Op de HR Praktijk Dag, stelden ik en mijn collega: ‘HR, maak je totaal dienstbaar aan de lijn’. Dit deed menig wenkbrauw fronsen. Totaal dienstbaar? Ja, maar dat is wat anders dan simpelweg uitvoeren van wat de lijn je vraagt. De essentie zit ‘m in verder helpen. En soms help je de lijn verder door juist niet te helpen.
Het bestaansrecht van HR – en alle andere staffuncties – zit in de bijdrage aan de realisatie van de organisatiedoelstellingen. Het zijn de lijnmanagers die kortetermijnresultaten moeten boeken en vernieuwing op langere termijn moeten realiseren ten dienste van de continuïteit van het bedrijf. Geen gemakkelijk opgave in deze tijd, waarin ontwikkelingen snel gaan en klanten en medewerkers veeleisender worden. Lijnmanagers kunnen dus wel wat hulp gebruiken. HR kan dienstbaar zijn op twee manieren, die niet direct voor de hand liggen.
- Allereerst helpt HR door niet meteen in de actiemodus te schieten.
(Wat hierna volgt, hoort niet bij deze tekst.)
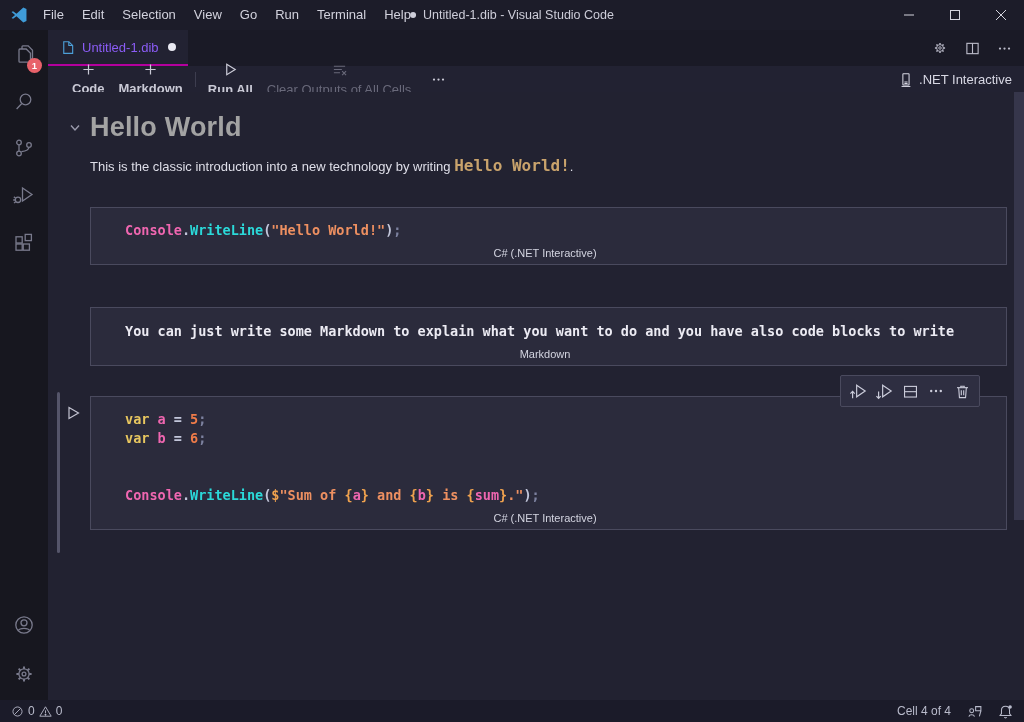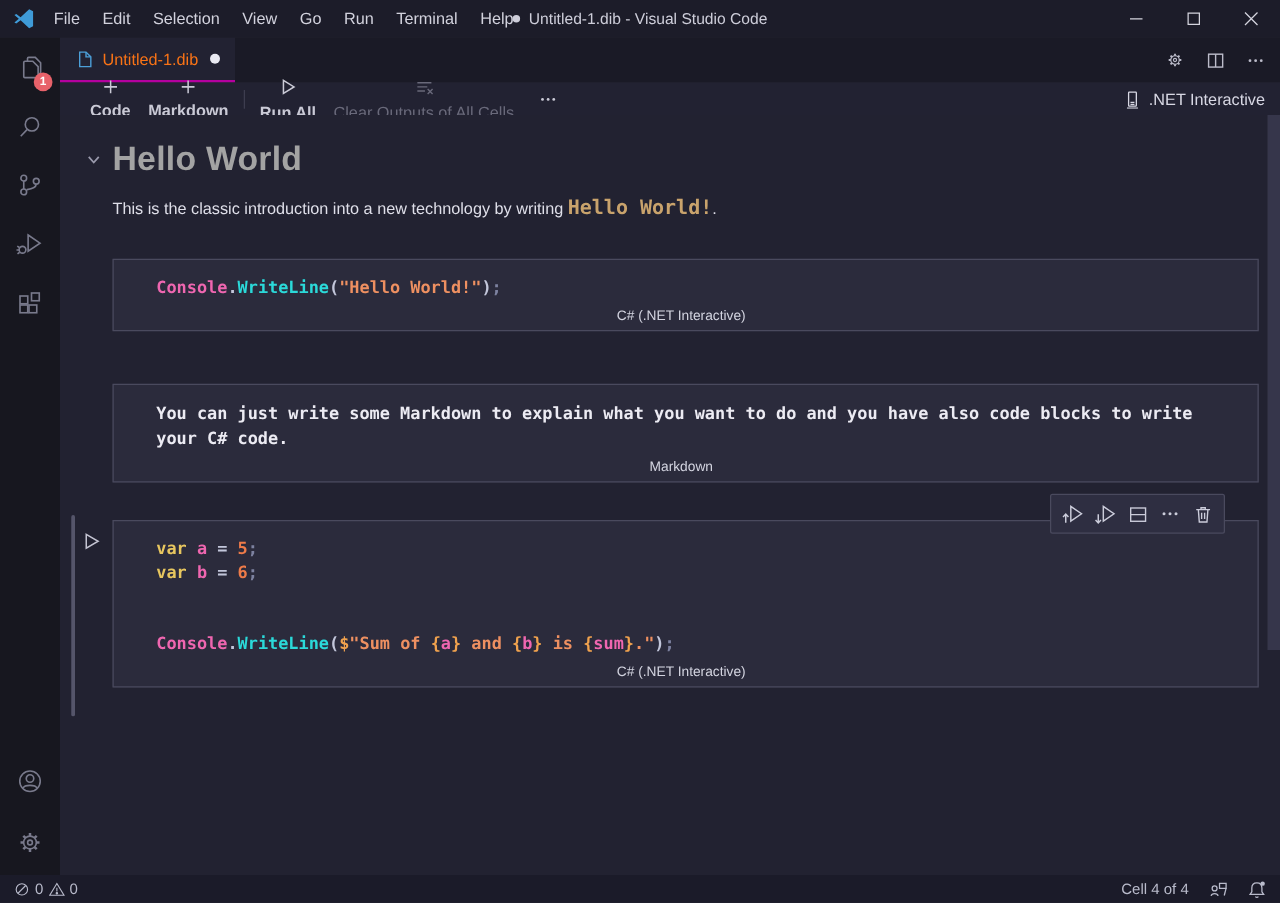--- a/index.html
+++ b/index.html
@@ -25,21 +25,21 @@
   .act-icon{width:48px;height:47px;display:flex;align-items:center;justify-content:center;
             position:relative;color:#797a8c;}
   .act-spacer{flex:1;}
   .badge{position:absolute;right:6px;bottom:4px;min-width:15px;height:15px;border-radius:50%;
          background:var(--badge,#e8626a);color:#fff;font-size:9.5px;font-weight:bold;
          display:flex;align-items:center;justify-content:center;}
 
   
   .tabbar{position:absolute;top:30px;left:48px;right:0;height:36px;background:#1a1a26;display:flex;}
   .tab{width:116px;display:flex;align-items:center;gap:7px;padding:0 12px;background:#222232;
-       border-bottom:2px solid var(--accent_tab,#b4009e);font-size:13px;color:#f97316;}
+       border-bottom:2px solid var(--accent_tab,#b4009e);font-size:13px;color:#8b5cf6;}
   .dirty-dot{width:8px;height:8px;border-radius:50%;background:#e9e9f2;margin-left:2px;}
   .tab-actions{margin-left:auto;display:flex;align-items:center;gap:17px;padding-right:12px;color:#bcbcca;}
 
   
   .nb-toolbar{position:absolute;top:66px;left:48px;right:0;height:26px;background:#222232;
               display:flex;align-items:center;font-size:13px;color:#cacad6;padding-left:17px;}
   .tb-item{display:flex;align-items:center;gap:5px;padding:0 7px;white-space:nowrap;flex-direction:column;}
   .tb-sep{width:1px;height:15px;background:#3d3d4f;margin:0 5px;}
   .disabled{color:#69697a;}
   .kernel{margin-left:auto;display:flex;align-items:center;gap:6px;padding-right:12px;color:#d8d8e4;}
@@ -292,21 +292,20 @@
       <section class="cell cell-c1">
         <div class="cell-code">
             <div class="code-line"><span class="tk-cls">Console</span><span class="tk-pun">.</span><span class="tk-m">WriteLine</span><span class="tk-pun">(</span><span class="tk-str">"Hello World!"</span><span class="tk-pun">)</span><span class="tk-sem">;</span></div>
           </div>
         <div class="cell-lang">C# (.NET Interactive)</div>
       </section>
 
       <section class="cell cell-c2 md-src">
         <div class="cell-code">
             <div class="code-line">You can just write some Markdown to explain what you want to do and you have also code blocks to write</div>
-            <div class="code-line">your C# code.</div>
           </div>
         <div class="cell-lang">Markdown</div>
       </section>
 
       <section class="cell cell-c3">
         <div class="focus-bar"></div>
         <span class="run-btn">
           <svg width="16" height="16" viewBox="0 0 16 16" fill="none" stroke="currentColor" stroke-width="1.2">
               <path d="M4 2.5 L13.5 8 L4 13.5 Z"></path>
             </svg>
Lijnmanagers kloppen in negen van de tien gevallen niet aan met een probleem, maar met de oplossing: “Ik heb een verkooptraining nodig voor mijn mensen” of “Jan moet een salarisverhoging krijgen, anders gaat hij weg en hij is onmisbaar voor de business”. Als je je realiseert dat deze oplossingen slechts vormen zijn waar een bedoeling of intentie achter schuil gaat, kun je daarnaar terug. Dat geeft ruimte om tal van andere oplossingen te bedenken. Oplossingen die beter zijn, of je vindt er de relevantie voor een HR-programma dat je al aan het ontwikkelen was.
- Een tweede manier voor HR om dienstbaar te zijn is door soms gewoon niks te doen. Het gedrag van mensen ontstaat door de wisselwerking tussen twee invloeden: de omgeving en de mens zelf. De omstandigheden, wat er gebeurt in een omgeving, is een trigger voor gedrag. En tegelijkertijd is welk gedrag het oproept, het gevolg van iemands zelfbewustzijn. Vaak zie ik de HR-manager zich richt op de ontwikkeling van dat laatste. Maar de andere kant is minstens net zo interessant. Als HR-manager bén je de omgeving van de lijnmanager. Als een manager je vraagt aan te schuiven bij een slechtnieuwsgesprek, en jou aankijkt op het moment suprême om het stokje over te nemen, kun je twee dingen doen. Overnemen redt de situatie, en dient wellicht de medewerker en daarmee de manager. Maar zwijgen en simpelweg wachten tot de manager zelf zijn rol pakt, dient diezelfde manager misschien nog wel veel beter.
Dienstbaarheid gaat niet om doen wat gevraagd wordt, maar om de intentie waarmee je iets doet of niet doet. De eerste taak van HR is zelfkritisch te zijn door steeds zichzelf de vraag te stellen: help ik met wat ik nu doe, de lijn en daarmee de organisatie wezenlijk vooruit?